▶ [Exercise goal]:
Look through the lines below and extract each one that contains "的模拟信号控制激光功率的大小".

(Records from a data source)
= Beginning of Section =

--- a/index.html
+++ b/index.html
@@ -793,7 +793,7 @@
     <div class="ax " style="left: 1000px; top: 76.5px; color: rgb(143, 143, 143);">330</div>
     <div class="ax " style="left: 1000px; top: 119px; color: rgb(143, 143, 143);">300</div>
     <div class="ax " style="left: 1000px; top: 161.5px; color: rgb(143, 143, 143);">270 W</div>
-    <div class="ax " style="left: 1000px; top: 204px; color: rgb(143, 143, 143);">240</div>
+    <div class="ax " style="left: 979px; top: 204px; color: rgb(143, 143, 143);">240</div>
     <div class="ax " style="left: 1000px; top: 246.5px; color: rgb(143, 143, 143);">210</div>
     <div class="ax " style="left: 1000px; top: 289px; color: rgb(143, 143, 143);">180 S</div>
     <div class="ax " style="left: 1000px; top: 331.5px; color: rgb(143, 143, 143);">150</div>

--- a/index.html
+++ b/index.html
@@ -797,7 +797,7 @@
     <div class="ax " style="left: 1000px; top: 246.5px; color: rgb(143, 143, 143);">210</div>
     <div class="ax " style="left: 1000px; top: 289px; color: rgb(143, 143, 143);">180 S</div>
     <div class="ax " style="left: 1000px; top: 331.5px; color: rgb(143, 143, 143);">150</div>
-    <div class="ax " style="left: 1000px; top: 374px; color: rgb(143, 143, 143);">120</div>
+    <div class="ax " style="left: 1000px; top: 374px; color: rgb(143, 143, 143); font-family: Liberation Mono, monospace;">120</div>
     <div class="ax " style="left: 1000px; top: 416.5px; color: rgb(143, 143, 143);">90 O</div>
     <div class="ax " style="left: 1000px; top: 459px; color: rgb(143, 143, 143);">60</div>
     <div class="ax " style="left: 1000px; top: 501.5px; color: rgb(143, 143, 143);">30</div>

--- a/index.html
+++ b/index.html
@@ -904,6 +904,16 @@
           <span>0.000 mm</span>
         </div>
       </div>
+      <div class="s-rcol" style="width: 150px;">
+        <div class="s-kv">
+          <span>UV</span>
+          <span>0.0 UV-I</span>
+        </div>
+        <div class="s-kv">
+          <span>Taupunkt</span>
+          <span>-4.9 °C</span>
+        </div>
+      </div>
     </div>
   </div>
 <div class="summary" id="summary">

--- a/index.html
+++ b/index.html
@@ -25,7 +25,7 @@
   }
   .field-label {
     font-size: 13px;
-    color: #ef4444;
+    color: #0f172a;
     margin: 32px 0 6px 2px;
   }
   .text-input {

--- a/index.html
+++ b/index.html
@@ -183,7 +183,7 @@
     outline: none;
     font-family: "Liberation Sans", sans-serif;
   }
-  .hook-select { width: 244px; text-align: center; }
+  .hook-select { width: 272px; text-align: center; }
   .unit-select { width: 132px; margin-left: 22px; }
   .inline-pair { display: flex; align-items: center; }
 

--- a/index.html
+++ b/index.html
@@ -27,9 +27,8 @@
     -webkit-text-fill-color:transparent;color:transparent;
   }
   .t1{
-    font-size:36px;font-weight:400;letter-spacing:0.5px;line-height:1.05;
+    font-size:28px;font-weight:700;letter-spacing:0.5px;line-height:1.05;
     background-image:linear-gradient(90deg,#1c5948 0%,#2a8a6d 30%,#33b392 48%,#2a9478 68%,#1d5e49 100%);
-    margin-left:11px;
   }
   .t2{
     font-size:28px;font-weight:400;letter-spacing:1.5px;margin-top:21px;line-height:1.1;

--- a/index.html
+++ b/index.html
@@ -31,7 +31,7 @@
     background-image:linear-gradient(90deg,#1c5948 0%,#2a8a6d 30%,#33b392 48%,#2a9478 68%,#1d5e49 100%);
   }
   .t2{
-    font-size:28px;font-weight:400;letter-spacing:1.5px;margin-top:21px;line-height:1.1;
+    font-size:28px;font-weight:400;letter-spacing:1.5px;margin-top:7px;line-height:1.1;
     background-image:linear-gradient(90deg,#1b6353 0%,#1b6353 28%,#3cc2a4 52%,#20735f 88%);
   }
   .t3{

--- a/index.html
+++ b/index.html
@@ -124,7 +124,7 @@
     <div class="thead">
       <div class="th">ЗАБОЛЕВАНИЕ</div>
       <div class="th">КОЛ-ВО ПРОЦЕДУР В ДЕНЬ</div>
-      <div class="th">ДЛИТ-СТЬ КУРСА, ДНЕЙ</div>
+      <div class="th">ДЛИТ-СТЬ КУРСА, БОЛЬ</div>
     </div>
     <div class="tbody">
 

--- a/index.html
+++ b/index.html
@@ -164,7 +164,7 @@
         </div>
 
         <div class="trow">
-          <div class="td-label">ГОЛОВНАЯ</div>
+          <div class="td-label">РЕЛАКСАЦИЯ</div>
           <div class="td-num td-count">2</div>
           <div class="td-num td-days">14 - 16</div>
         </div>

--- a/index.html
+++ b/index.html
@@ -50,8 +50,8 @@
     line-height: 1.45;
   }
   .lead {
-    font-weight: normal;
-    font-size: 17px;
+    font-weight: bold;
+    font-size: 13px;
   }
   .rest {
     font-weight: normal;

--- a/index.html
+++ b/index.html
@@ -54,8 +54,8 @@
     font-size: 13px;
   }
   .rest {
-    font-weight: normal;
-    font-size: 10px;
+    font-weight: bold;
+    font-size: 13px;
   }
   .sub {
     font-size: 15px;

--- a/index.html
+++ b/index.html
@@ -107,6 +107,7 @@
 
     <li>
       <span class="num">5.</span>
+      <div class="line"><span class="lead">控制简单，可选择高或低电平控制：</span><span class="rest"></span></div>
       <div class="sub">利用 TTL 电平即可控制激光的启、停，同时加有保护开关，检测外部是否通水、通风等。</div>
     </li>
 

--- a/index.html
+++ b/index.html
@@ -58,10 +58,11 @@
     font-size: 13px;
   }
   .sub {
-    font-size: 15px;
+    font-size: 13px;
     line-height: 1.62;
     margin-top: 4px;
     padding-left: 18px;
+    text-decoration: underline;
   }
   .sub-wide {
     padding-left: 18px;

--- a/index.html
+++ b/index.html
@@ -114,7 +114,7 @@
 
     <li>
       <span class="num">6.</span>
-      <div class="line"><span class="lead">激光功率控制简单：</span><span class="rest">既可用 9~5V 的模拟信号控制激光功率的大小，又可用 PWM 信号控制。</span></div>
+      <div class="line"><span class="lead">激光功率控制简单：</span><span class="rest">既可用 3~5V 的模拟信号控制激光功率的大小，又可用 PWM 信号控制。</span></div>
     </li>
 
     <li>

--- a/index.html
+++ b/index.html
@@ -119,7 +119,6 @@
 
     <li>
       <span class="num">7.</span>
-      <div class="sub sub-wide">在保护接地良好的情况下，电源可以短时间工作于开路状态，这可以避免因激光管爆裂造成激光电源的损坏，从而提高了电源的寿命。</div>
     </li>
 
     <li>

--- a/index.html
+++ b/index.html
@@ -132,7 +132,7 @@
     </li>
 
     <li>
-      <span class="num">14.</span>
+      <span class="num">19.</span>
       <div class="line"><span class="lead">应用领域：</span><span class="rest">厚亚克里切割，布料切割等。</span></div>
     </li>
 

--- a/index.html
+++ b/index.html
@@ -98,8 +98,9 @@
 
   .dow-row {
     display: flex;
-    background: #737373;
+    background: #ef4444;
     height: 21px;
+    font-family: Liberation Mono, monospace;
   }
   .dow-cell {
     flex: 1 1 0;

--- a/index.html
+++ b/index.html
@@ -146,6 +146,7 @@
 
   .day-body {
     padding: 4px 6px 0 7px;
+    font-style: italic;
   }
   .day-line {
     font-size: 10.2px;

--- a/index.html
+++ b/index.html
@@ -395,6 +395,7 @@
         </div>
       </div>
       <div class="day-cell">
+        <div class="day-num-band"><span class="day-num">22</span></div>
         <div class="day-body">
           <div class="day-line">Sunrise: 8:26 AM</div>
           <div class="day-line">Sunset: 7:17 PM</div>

= End of Section =

▶ [Worked solution]:
-      <div class="line"><span class="lead">激光功率控制简单：</span><span class="rest">既可用 9~5V 的模拟信号控制激光功率的大小，又可用 PWM 信号控制。</span></div>
+      <div class="line"><span class="lead">激光功率控制简单：</span><span class="rest">既可用 3~5V 的模拟信号控制激光功率的大小，又可用 PWM 信号控制。</span></div>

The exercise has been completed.